Memberikan sambutan pada peresmiaan ini, Kepala Negara meminta agar lingkungan yang telah berubah wajah dengan adanya PLTA ini dapat dimanfaatkan dengan sebaik-baiknya oleh masyarakat setempat. Dimintanya pula perhatian agar lingkungan yang terlah kita ubah secara sadar itu benar-benar dapat dipelihara. Diingatkannya bahwa kelestarian waduk Saguling, dan juga waduk-waduk lain di daerah aliran sungai Citarum, sangat penting artinya bagi masyarakat Jawa Barat dan Jakarta.
 
Selasa, 24 Juli 1990
Didahului kunjungan kehormatan para menteri luar negeri ASEAN berserta isteri mereka kepada Presiden dan Ibu Soeharto di Istana Merdeka pagi ini, selanjutnya Kepala Negara membuka Sidang Tahunan ke – 23 Para Menteri Luar Negeri ASEAN di Istana Negara. Selain Ali Alatas, siding berlangsung selama dua hari di Hotel Hilton itu dihadiri oleh menteri-menteri luar negeri yang hadir yaitu Pangeran Muhammad Bolkiah ( Brunei Darussalam) Raul Manglapus ( Filipina) Dato abu Hassan Omar (Malaysia), Wong Kan Seng( Singapura), dan Siddi Savetsila ( Thailand).

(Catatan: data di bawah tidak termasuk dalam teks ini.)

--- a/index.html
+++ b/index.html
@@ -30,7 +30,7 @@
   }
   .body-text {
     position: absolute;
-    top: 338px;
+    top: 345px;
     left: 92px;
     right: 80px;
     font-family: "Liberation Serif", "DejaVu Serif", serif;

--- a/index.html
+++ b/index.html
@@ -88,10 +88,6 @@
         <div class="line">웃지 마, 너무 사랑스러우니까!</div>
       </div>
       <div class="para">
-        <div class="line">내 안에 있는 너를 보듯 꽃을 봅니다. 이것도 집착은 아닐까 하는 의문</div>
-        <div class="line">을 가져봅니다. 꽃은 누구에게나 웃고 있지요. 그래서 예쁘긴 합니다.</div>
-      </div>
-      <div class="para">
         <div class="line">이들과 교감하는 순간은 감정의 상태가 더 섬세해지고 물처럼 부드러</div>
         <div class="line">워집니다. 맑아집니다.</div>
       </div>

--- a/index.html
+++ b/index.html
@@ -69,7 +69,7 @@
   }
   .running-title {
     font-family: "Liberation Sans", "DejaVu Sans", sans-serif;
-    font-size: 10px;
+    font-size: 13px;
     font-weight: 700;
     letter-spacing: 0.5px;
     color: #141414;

Dalam kata sambutannya, Kepala Negara anatara lain Mengatakan bahwa ASEAN harsus bersiyap-siap menghadapi suatu lingkungan ekstern yang sangat berbeda dalam dasawarsa 1990-an mendatang ini. Menghadapin prospek demikian. ASEAN perlu memlihara kemampuan yang sepadan untuk senantiasa dapat menyesuaikan diri secara dinamis sambil tetap menjaga kesatuan sikap dan gerak menuju tujuan bersama. Karena itu pulalah pertemuan-pertemuan tingkat menteri ASEAN tidak bias lagi bersifat rutin.

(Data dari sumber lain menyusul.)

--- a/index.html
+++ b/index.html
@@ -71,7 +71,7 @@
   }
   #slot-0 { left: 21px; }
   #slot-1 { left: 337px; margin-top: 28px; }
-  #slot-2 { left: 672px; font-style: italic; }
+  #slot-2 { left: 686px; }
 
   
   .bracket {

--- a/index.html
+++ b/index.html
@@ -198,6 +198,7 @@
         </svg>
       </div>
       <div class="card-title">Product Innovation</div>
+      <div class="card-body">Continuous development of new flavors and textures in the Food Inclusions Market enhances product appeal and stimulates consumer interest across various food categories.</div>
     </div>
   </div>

Pertemuan-pertemuan itu, demikian Presiden, tidak bias lagi sekedar menyibukkan diri dengan kegiatan-kegiatan serta hasil-hasil yang dicapai pada tahun yang lewat dan merencanakan program kerja untuk tahun-tahun berikutnya. Sebaiknya, pertemuan –pertemuan tahunan ini hendaknya sepenuhnya dimanfaatkan untuk menilai dan mengkaji ulang secara keritis dan menyeluruh posisi, kepentingan-kepentingan serta tujuan-tujuan pokok ASEAN dalam suatu lingkungan regional dan internasional yang sedang berubah dengan cepat dan terus berkembang itu.

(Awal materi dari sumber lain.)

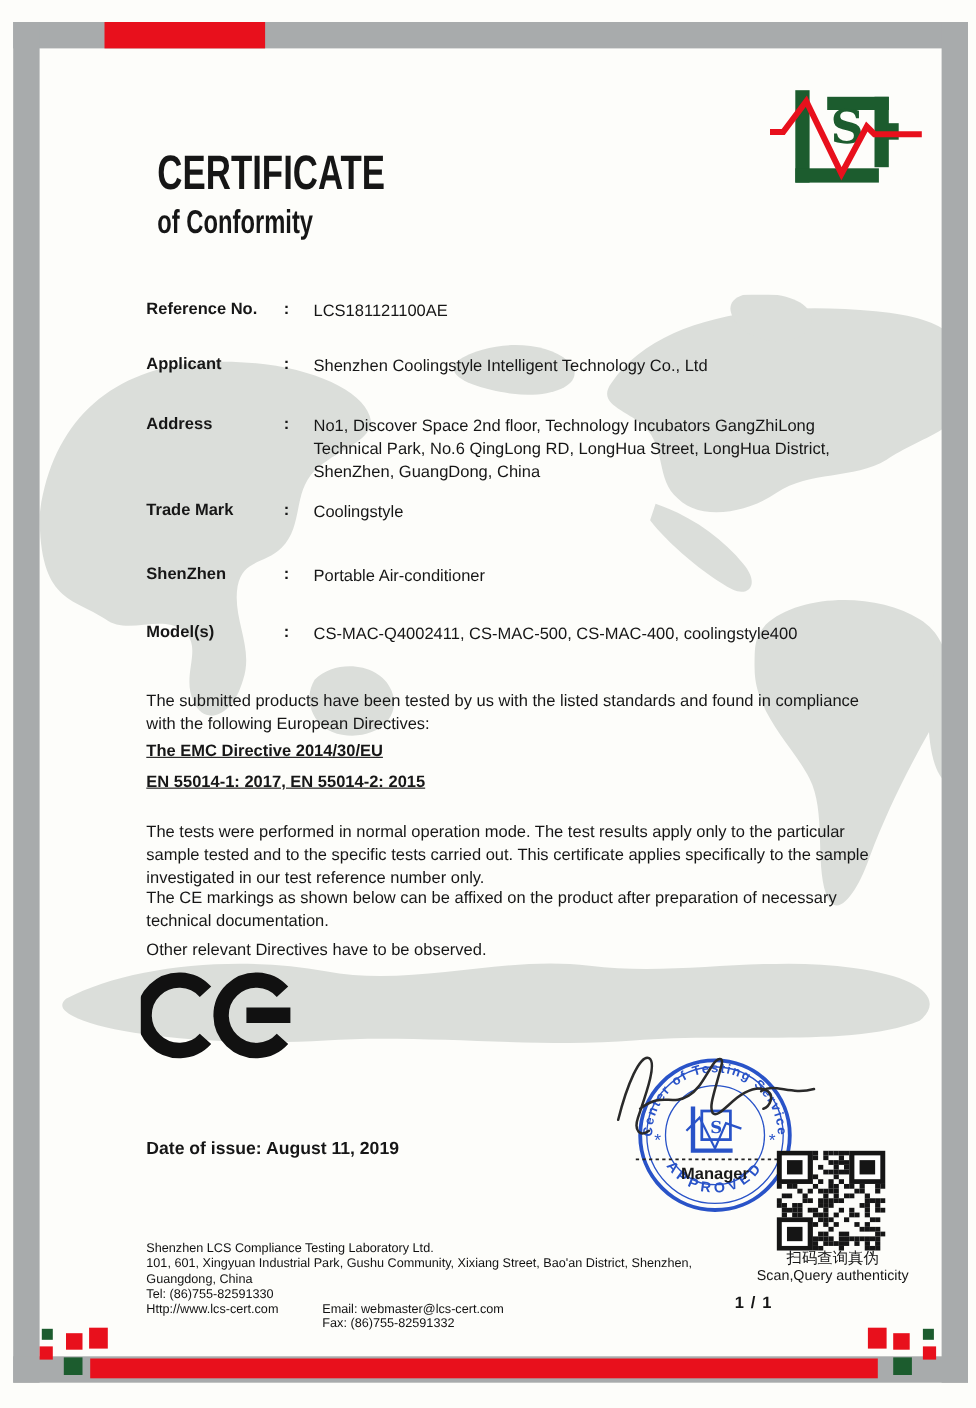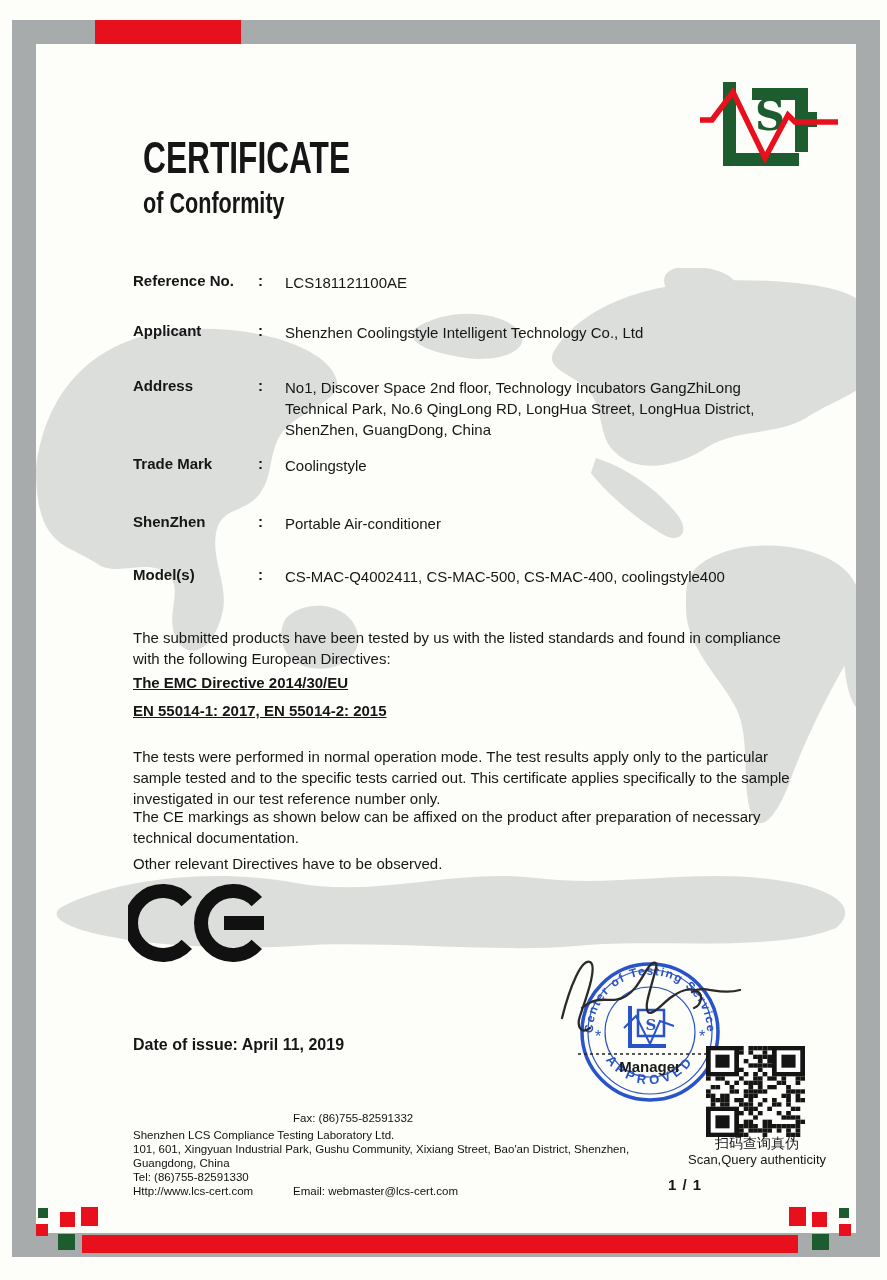--- a/index.html
+++ b/index.html
@@ -139,7 +139,7 @@
   </g>
 </svg>
 
-<div class="abs content date-line">Date of issue: April 11, 2019</div>
+<div class="abs content date-line">Date of issue: August 11, 2019</div>
 
 <svg id="stamp" class="abs" width="196" height="172" viewBox="0 0 196 172">
   <g fill="none" stroke="#2953c8">

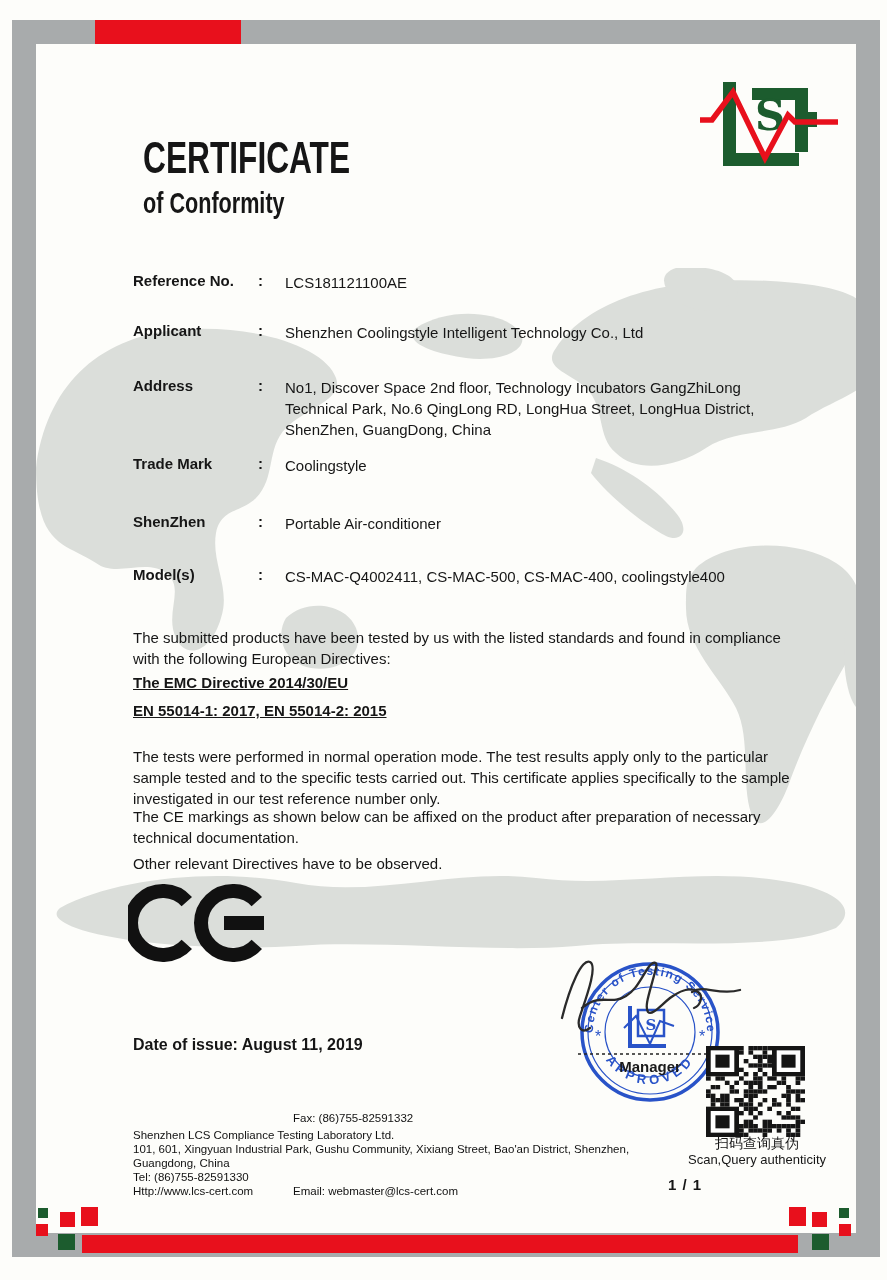--- a/index.html
+++ b/index.html
@@ -335,7 +335,7 @@
 <div class="abs content footer-line" style="left:133px;top:1142px;">101, 601, Xingyuan Industrial Park, Gushu Community, Xixiang Street, Bao'an District, Shenzhen,</div>
 <div class="abs content footer-line" style="left:133px;top:1156px;">Guangdong, China</div>
 <div class="abs content footer-line" style="left:133px;top:1170px;">Tel: (86)755-82591330</div>
-<div class="abs content footer-line" style="left:293px;top:1111px;">Fax: (86)755-82591332</div>
+<div class="abs content footer-line" style="left:293px;top:1196px;">Fax: (86)755-82591332</div>
 <div class="abs content footer-line" style="left:133px;top:1184px;">Http://www.lcs-cert.com</div>
 <div class="abs content footer-line" style="left:293px;top:1184px;">Email: webmaster@lcs-cert.com</div>
 <div class="abs content pagenum">1 / 1</div>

Lebih jauh Presiden mengingatkan bahwa dalam keadaan seperti sekarang ini, tidak terelakkan bahwa ASEAN akan ditantang untuk mempertegas lagi jiti-dirinya serta tujuan-tujuannya dasarnya. Maka dari itu, tugas utama kita adalah untuk terus meningkatkan kemampuan bersama kita, agar dapat mengidentifikasi dan sepenuhnya memanfaatkan peluang-peluang baru, maupun mengantisipasi dan mengatasi hambatan-hambatan potensi yang terkandung dalam situasi yang sedang berkembang itu.